### [ABOUT THIS EXERCISE]
The required output is the exact sequence of lines from the line holding "Pinewood Finnveden Forest" to the end of the records, inclusive.

### [Data entries]
- Opening Delimiter -
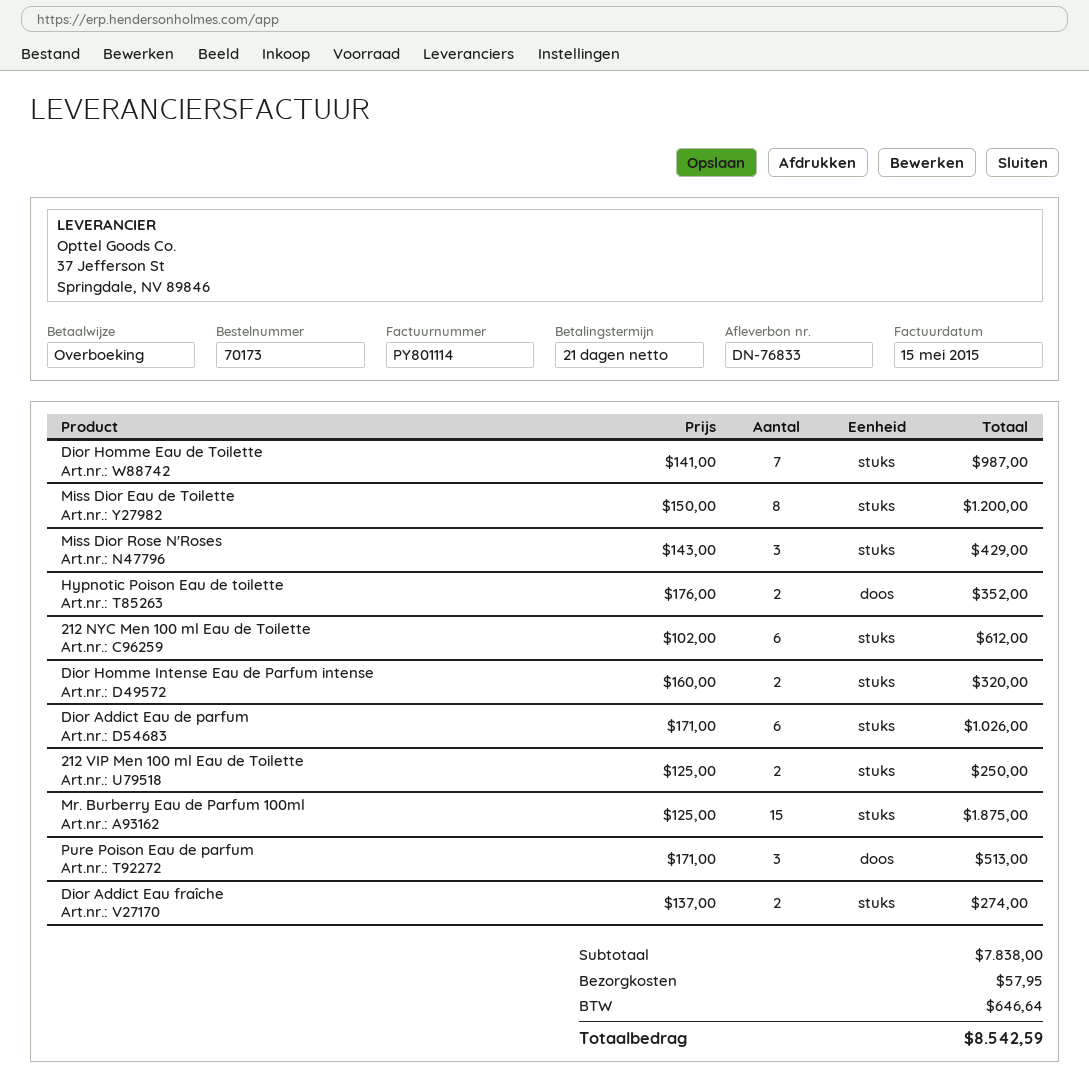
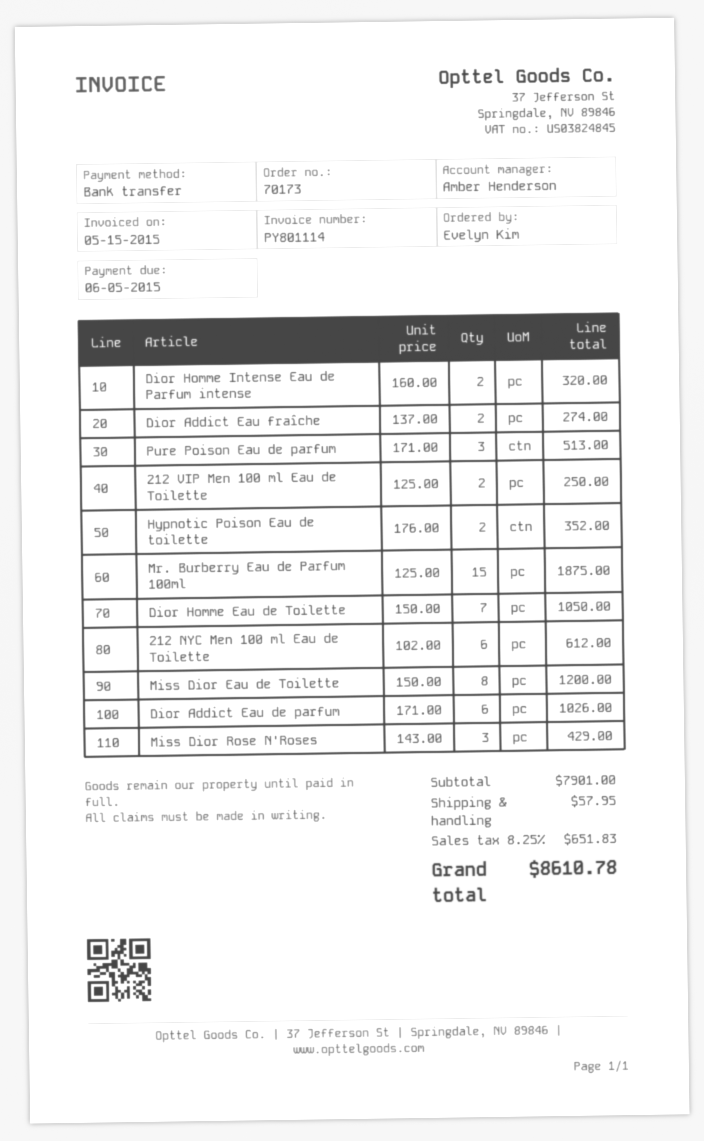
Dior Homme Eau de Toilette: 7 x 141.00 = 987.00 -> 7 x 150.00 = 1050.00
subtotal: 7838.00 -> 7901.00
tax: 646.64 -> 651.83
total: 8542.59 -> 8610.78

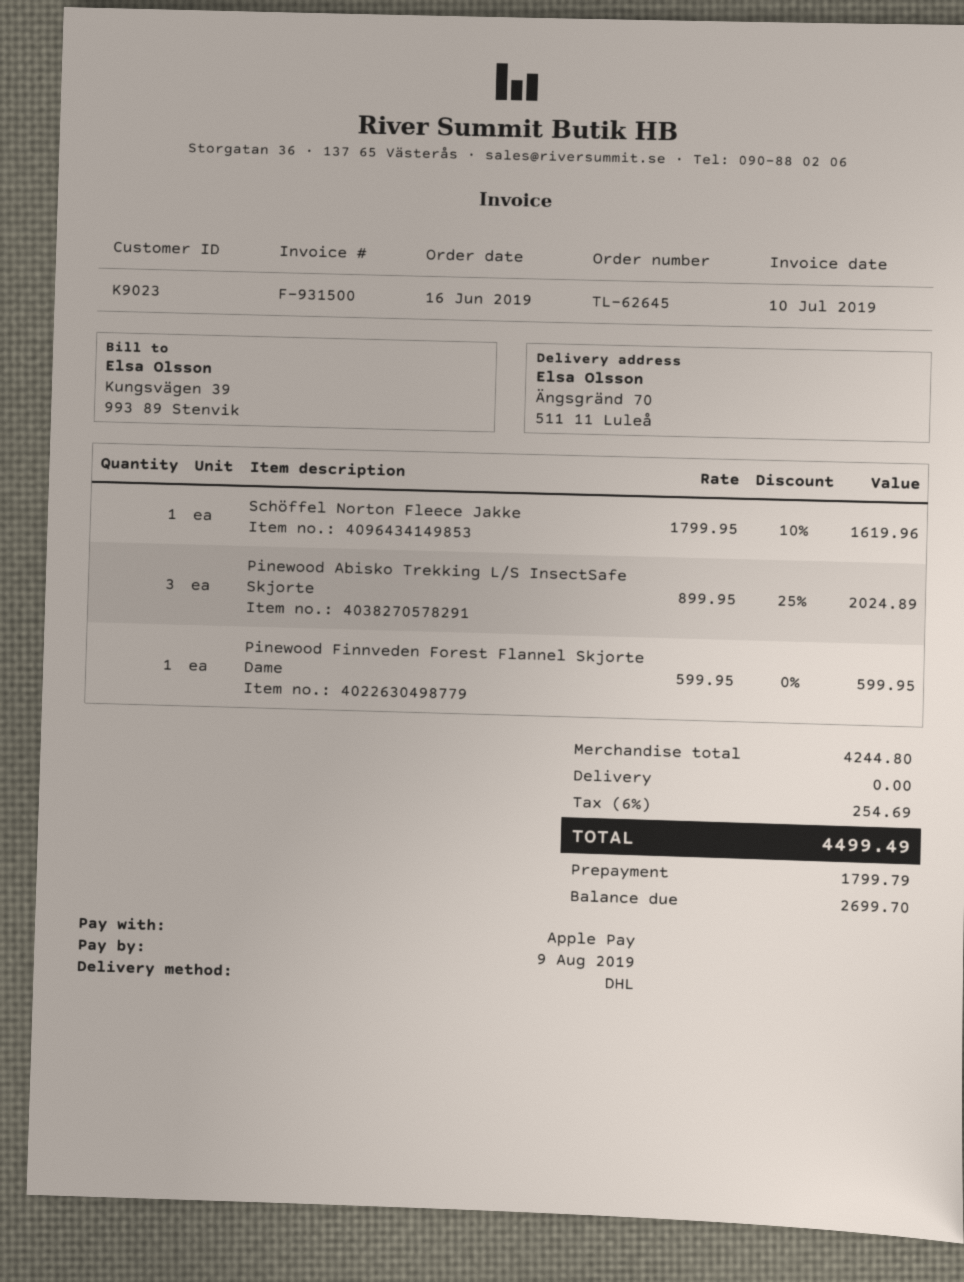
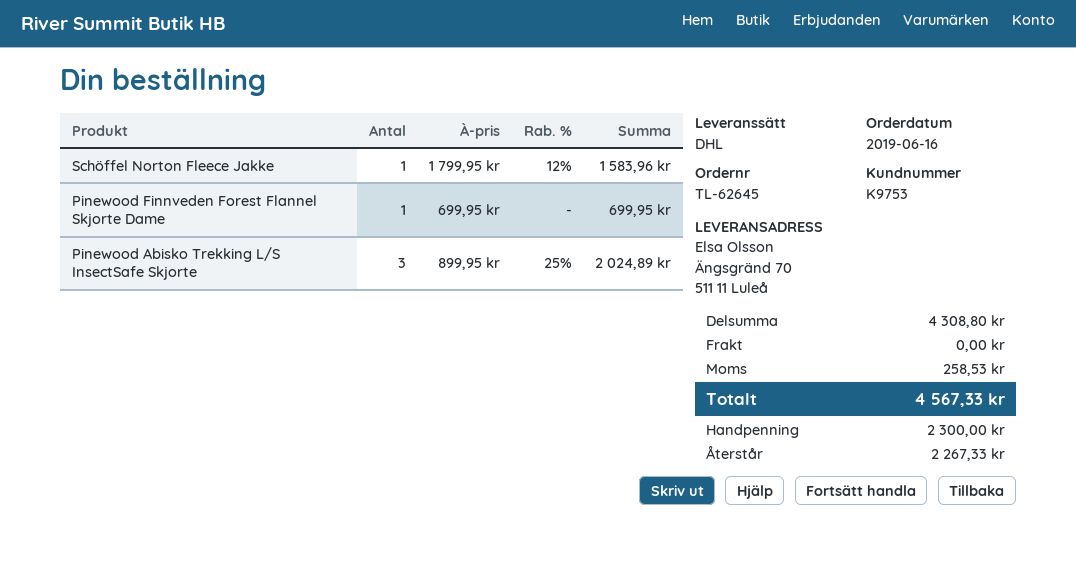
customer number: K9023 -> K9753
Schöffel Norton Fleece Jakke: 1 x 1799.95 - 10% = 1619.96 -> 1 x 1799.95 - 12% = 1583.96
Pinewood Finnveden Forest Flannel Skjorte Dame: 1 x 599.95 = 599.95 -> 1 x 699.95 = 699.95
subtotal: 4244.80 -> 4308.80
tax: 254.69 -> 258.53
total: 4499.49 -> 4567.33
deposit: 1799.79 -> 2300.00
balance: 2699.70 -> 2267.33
- Closing Delimiter -
### [RESPONSE TO THIS TASK]
Pinewood Finnveden Forest Flannel Skjorte Dame: 1 x 599.95 = 599.95 -> 1 x 699.95 = 699.95
subtotal: 4244.80 -> 4308.80
tax: 254.69 -> 258.53
total: 4499.49 -> 4567.33
deposit: 1799.79 -> 2300.00
balance: 2699.70 -> 2267.33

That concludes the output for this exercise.